We tend to use the word “hope” a lot in our everyday communication- “I hope you have a nice day, I hope it does not rain this weekend, I hope they saved me some cookies, etc.…”. It seems like hope has become similar to the word love- over used while not truly understood. To be honest with you, I do not believe that I truly understood what hope was. I could define it, sure, but now that my hope has recently been put to the test- I have a deeper understanding of what exactly it is and have learned how to apply it to my day to day struggles. God has encouraged me to share this experience of growth with you.
A mere 2 months in and 2023 has already been a very challenging year for me. My precious feline companion, Mulligan, has been suffering with recurrent GI issues, was diagnosed with a bacterial infection and hyperthyroidism, endured 1 urgent care and 2 vet visits, 1 course of antibiotics, 2 courses of Flagyl (for diarrhea), and is now taking daily thyroid medication, milk thistle (liver supplement), and probiotics. As you can see, we have been very busy. This situation has resulted in an intense battle within me. On the one hand, I have been emotionally rocked, heartbroken for her suffering and desperately wanting more time with her; on the other hand, I am so very grateful for the 9 years I have had with her and trust the Lord implicitly with both her life and mine. All the while I have found myself struggling and asking God, “How do I find the place of peace and rest you want for me amid this internal battle?” He revealed the way...
Psalm 71:14 “As for me, I will always have hope; I will praise you more and more.”
A close friend of mine sent this verse to me for encouragement, along with this sentiment, “Where there is life, there is hope”. I do not believe she has any idea how supremely impactful this was to me. You see, when she called me prior to sending the text, I was in prayer. I was pleading with the Lord for the answer, the way to peace amid the turmoil I was experiencing. Right before she called, He gave me the answer- hope. Hope for what exactly? Her text reminded me that while Mulligan lived, there remained a chance that she would recover. As I considered this, the following verses came to mind:
2 Samuel 12:22 “He said, ‘While the child was still alive, I fasted and wept, for I said, Who knows whether the Lord will be gracious to me, that the child may live?’”
Jonah 3:9 “Who knows? God may turn and relent and turn from his fierce anger, so that we may not perish.”
2 Corinthians 12:7-8 “ Because of the extraordinary greatness of the revelations, for this reason, to keep me from exalting myself, there was given to me a thorn in the flesh, a messenger of Satan to torment me—to keep me from exalting myself! Concerning this I pleaded with the Lord three times that it might leave me.”
King David, “a man after God’s own heart” (1 Samuel 13:14) guilty of both adultery and murder (2 Samuel 11:1-17), the Ninevites, described as an “evil” people (Jonah 3:5), and the Apostle Paul who was granted the honor of seeing Heaven and then provided a humbling “thorn in the flesh”, all expressed their hope to be released from intense suffering and/or impending death. Hope is what we humans cling to during suffering, lest we fall into despair. By the same token, we are to trust in His will for our lives, as the Lord voiced in His prayer recorded in Luke 22- “Not my will but your will be done”. In the end, David lost his child, the people of Nineveh were spared from God’s planned annihilation, and Paul’s “thorn” remained. All of them expressed their hope, David and Paul accepted God’s will for their lives even though their personal desires were not met. Our deliverance does not always come in the way we wish, but it does come. It is in that deliverance, His perfect will, that we are to place our hope.
Psalm 34:19 “Many are the afflictions of the righteous, but the Lord delivers him out of them all.”
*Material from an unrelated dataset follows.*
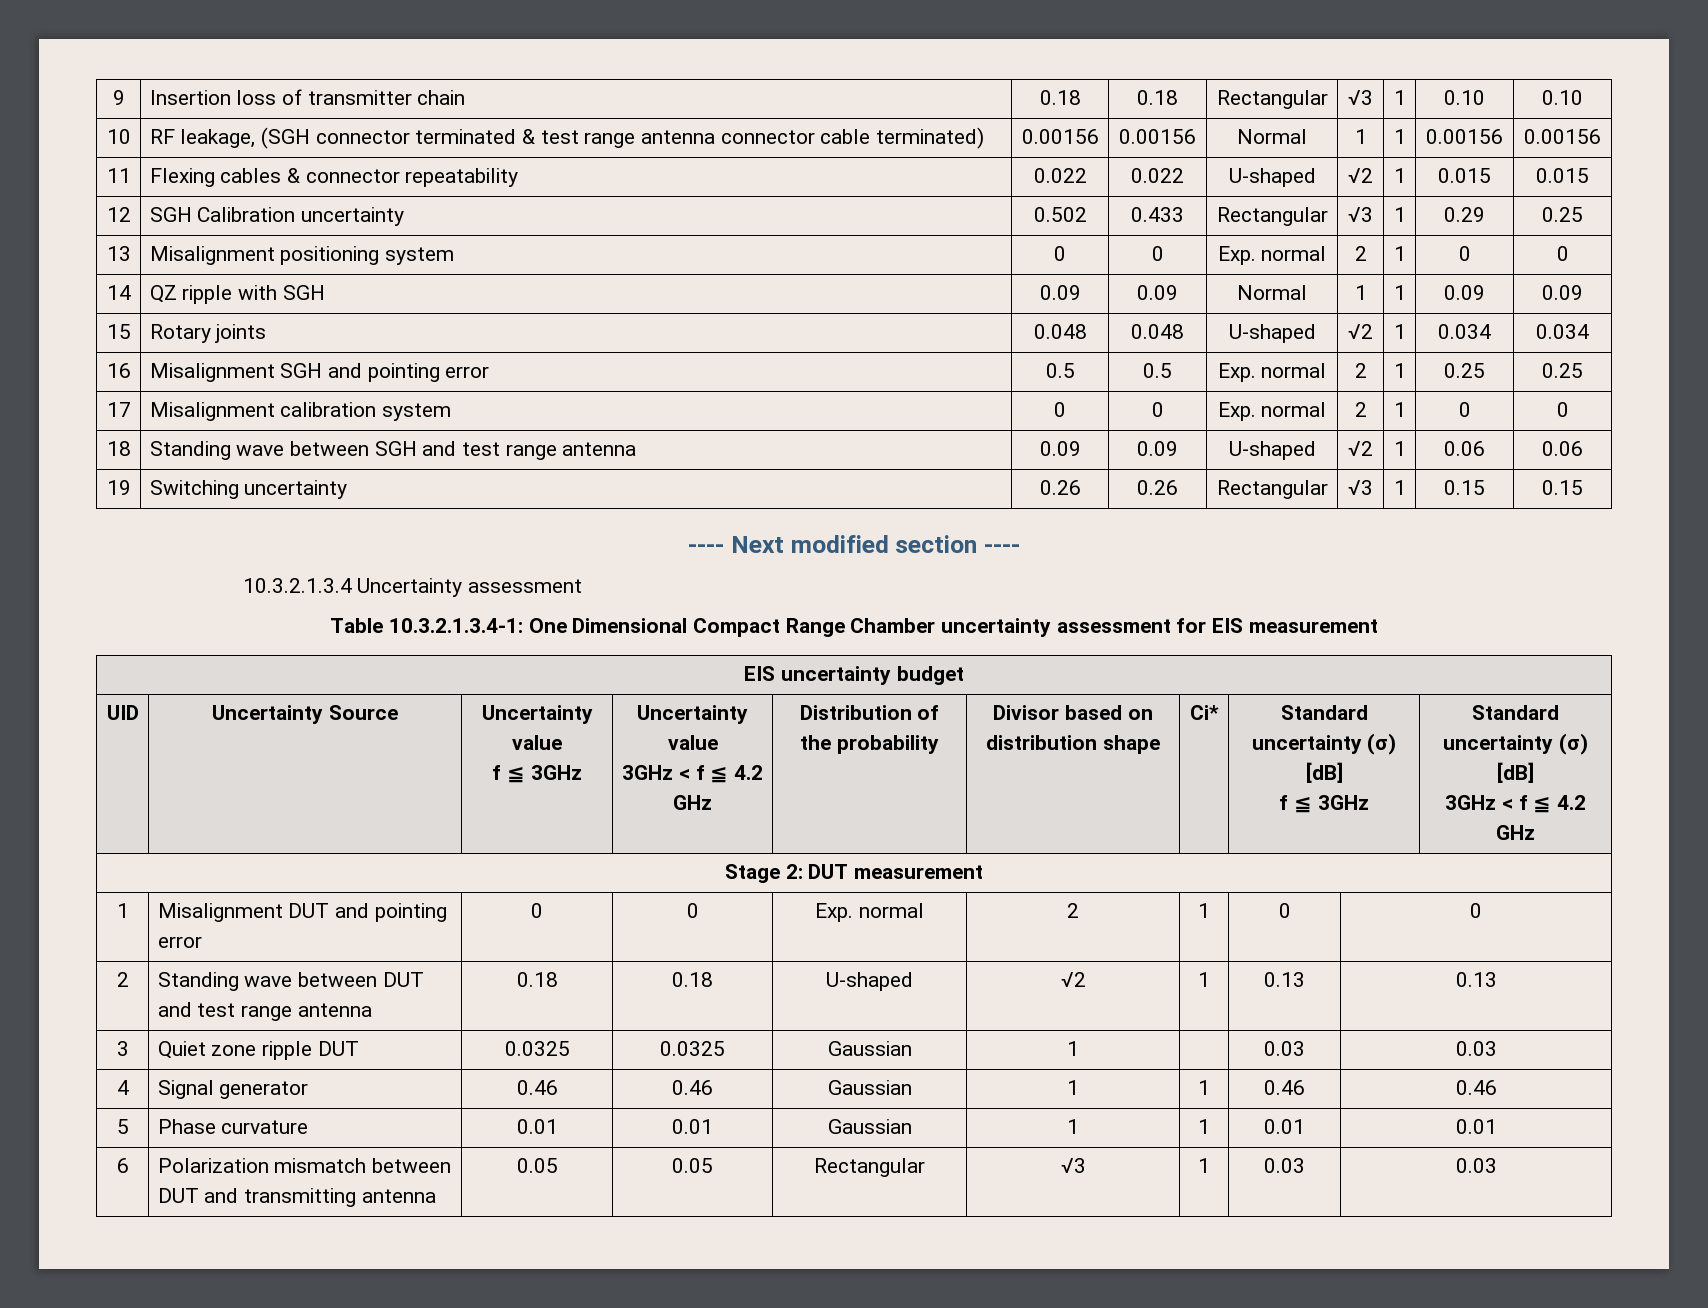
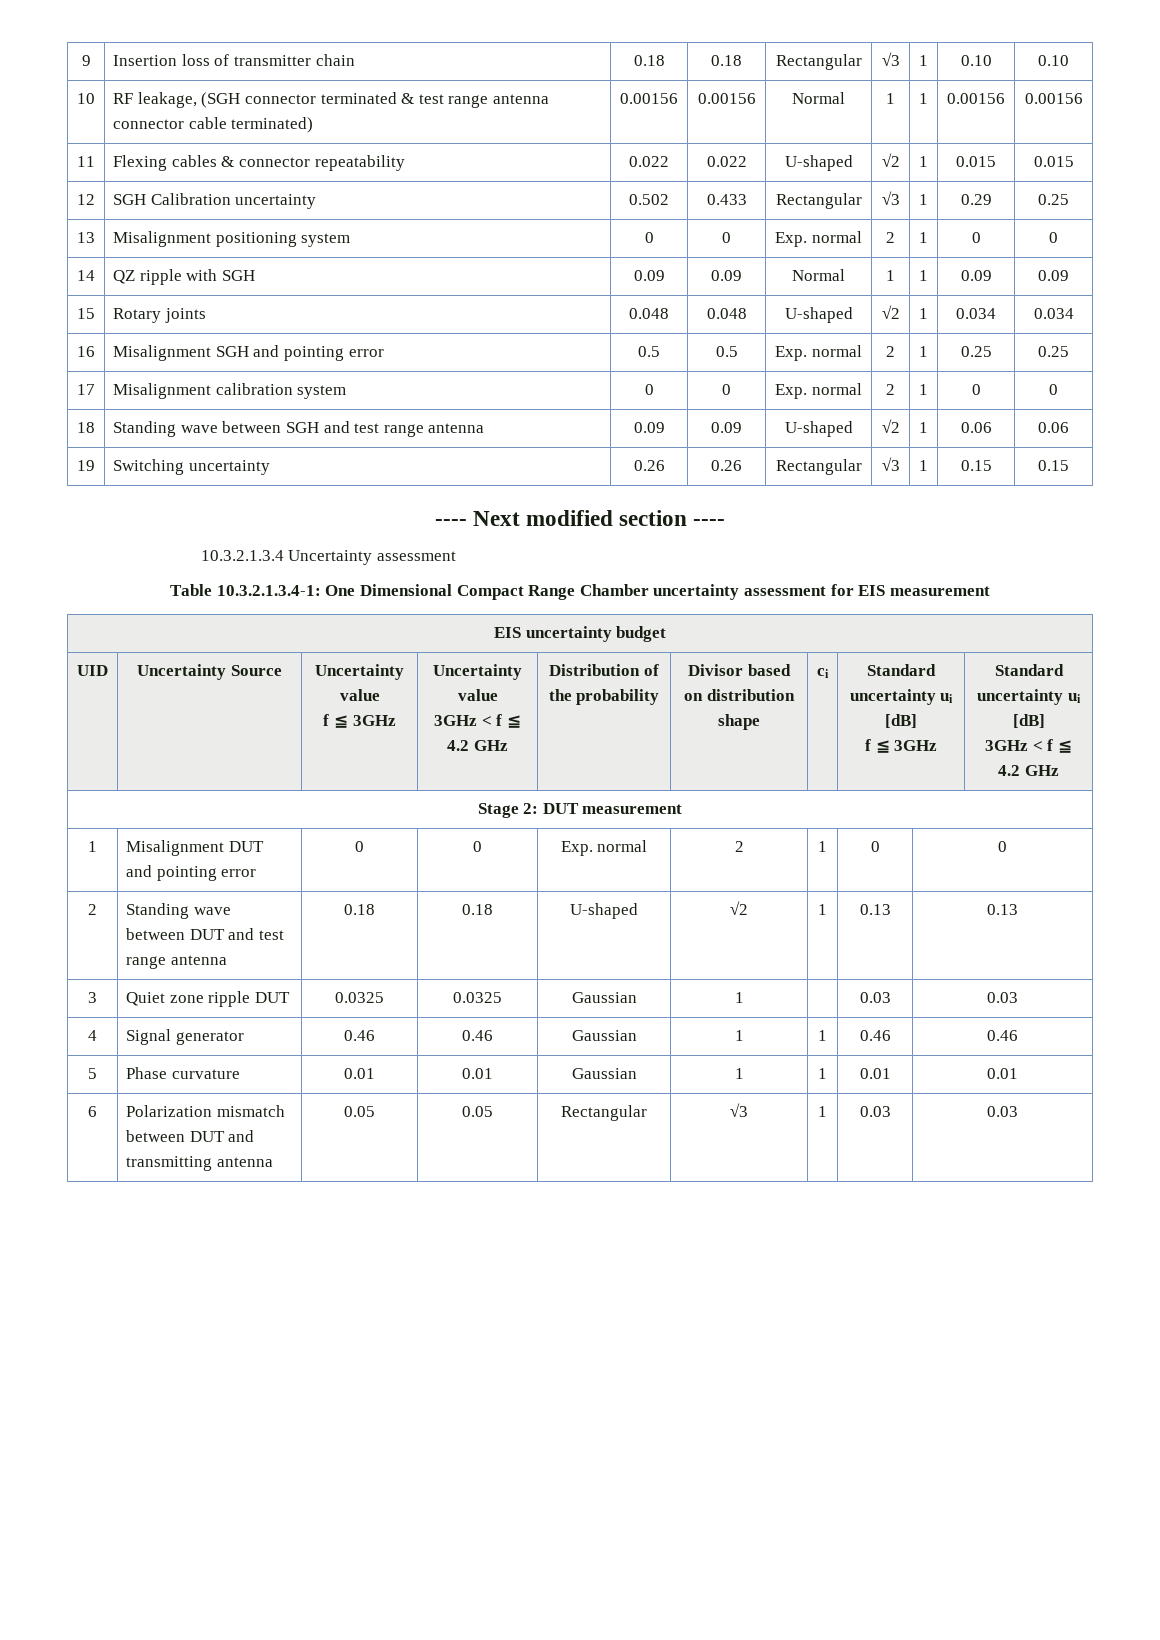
- Ci* | Standard uncertainty (σ) [dB]
+ ci | Standard uncertainty ui [dB]
- f ≦ 3GHz | Standard uncertainty (σ) [dB]
+ f ≦ 3GHz | Standard uncertainty ui [dB]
When I first started to write down thoughts and verses for this blog there was a very real possibility that Mulligan would continue to decline and die. Just remembering those days as I type that sentence brings a pain to my chest and tears to my eyes. However, even then, I knew without a doubt that however the situation played out, it was for the best and if handled with His power, would result in sanctification for me and glorification for God.
I will share with you the words of encouragement I have been giving to myself, on repeat, for the past couple of months, “He’s got you, no matter what happens, He’s got you”. So, no matter what you are facing right now- take a deep breath, close your eyes, speak words of encouragement to yourself from His Word, and remember that your hope is in Him.
Jeremiah 29:11 “For I know the plans I have for you, declares the Lord, plans for welfare and not for evil, to give you a future and a hope.”
P.S. Mulligan has been doing better and slowly improving over the past few weeks. We are not completely on the other side of this, but I continue to live in gratitude for each day I have with her, hoping for many more, and trusting in Him that no matter how many days we have left together, it will be the perfect amount.